Twenty years of home lab

I moved to a house (from a rented apartment) during the summer, and while going through the tough ritual of getting rid of stuff, I opened the old boxes with ancient computing gear (it did not go so well, but at least I managed to scrap a couple of hard drives, though):

Some thirty-something drives

While doing this, I came to realize one thing - this year marks 20 years since I bought my first hardware dedicated to serve the household and without a monitor attached to it. Before that point, I had one computer - my workstation and I had that period of opting between the various Linux distributions and as I advanced, dual booting between Linux and FreeBSD and sometimes emulate other OS with VMware Player / Bochs.
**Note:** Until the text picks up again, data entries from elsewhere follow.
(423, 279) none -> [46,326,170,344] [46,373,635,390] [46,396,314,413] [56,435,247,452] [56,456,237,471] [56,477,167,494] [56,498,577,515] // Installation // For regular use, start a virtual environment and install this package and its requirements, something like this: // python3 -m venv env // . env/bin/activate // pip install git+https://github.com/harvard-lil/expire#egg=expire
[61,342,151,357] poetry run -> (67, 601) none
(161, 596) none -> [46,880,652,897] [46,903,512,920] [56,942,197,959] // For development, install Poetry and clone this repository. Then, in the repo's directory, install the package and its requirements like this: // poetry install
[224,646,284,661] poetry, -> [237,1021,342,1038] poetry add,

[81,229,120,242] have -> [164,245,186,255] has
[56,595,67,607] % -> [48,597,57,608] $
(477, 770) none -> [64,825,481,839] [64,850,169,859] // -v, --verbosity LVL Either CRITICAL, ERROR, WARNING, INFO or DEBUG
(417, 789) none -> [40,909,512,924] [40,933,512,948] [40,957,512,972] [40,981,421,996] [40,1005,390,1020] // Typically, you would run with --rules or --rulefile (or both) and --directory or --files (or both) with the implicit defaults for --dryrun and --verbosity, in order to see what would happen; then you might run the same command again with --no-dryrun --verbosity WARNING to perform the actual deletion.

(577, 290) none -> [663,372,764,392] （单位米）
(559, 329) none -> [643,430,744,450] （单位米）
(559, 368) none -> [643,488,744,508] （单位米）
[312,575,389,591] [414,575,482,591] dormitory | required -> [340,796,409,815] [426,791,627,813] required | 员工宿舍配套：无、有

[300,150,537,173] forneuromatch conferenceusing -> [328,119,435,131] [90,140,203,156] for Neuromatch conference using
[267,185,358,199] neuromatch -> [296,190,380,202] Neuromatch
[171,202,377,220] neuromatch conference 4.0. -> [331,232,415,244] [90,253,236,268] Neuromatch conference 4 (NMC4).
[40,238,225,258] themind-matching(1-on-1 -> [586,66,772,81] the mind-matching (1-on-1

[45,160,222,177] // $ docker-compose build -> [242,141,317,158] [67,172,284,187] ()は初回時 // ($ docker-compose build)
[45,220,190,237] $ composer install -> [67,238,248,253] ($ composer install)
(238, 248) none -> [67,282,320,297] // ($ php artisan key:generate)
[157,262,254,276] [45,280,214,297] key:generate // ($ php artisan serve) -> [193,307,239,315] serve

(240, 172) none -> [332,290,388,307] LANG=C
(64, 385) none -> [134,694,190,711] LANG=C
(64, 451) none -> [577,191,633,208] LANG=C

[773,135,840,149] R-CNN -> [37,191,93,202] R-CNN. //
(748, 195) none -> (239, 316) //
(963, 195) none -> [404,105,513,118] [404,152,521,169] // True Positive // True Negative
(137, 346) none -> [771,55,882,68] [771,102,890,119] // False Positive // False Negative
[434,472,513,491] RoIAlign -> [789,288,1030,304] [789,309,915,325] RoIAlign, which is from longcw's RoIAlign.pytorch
I even did buy a couple of SUN Sparcstation 5 (I believe it was during 2002), together with a colleague, that earlier had been part of a beowulf cluster a couple of years earlier. While cool, I did not find any good use after I managed to successfully PXE-boot (I had no removable installation options available) and install the machine.

The first server

For me, it all began with a ASUS Pundit-R barebone (I believe it was one of the first computers sold as the category “barebone”), which meant chassis, PSU and motherboard sold together as one unit.

Reading a sponsored(??) article in one of the popular review sites, somewhere in the world wide web, I immediately got a vision that this sleek and tiny computer had to be the ideal server (on my restrained budget) on top of the IKEA PAX wardrobe that were my computing corner at that time.

the kubernaut - home labbing year 2004.

Little did I know back then, what the combination of a 80 mm fan and heat dissapating in a tiny box would result in noise, especially during nights (and when I forgot to set the CPU governor to powersave mode). The computer fans would rev up momentarily whenever there were any processing tasks, such as transcoding after recording a show. My girlfriend had little to no understanding of the nightly tasks, so it had me to learn (to set up cronjobs and) minimize the footprint of the server.

The computer, running on Debian, served as the firewall, router, webmail (squirrelmail + dovecot + ldap), mail fetcher (I had my own domain), NFS share, music server, DVR (first in analogue format, then in the digital DVB-C format, with mythbackend), SSH server (but things got problematic if the IP had changed after leaving the home), and as a generic download archive.

Performance suffered a lot whenever I was trying to run a virtual machine for VPN (virtualbox), so that’s how I discovered LXC (and that’s when I got into containers in Linux).

Going portable

When the ASUS Eee PC 701 was launched (in Germany), it was the first time ever I ordered stuff from abroad. This became my mobile battle station. Commuting by train and equipped with a UMTS-modem hooked on to the netbook with a USB dongle, I connected the Eee PC 701 to my home over Nomachine NX, through SSH jailkit to my LXC container running Debian with Windowmaker.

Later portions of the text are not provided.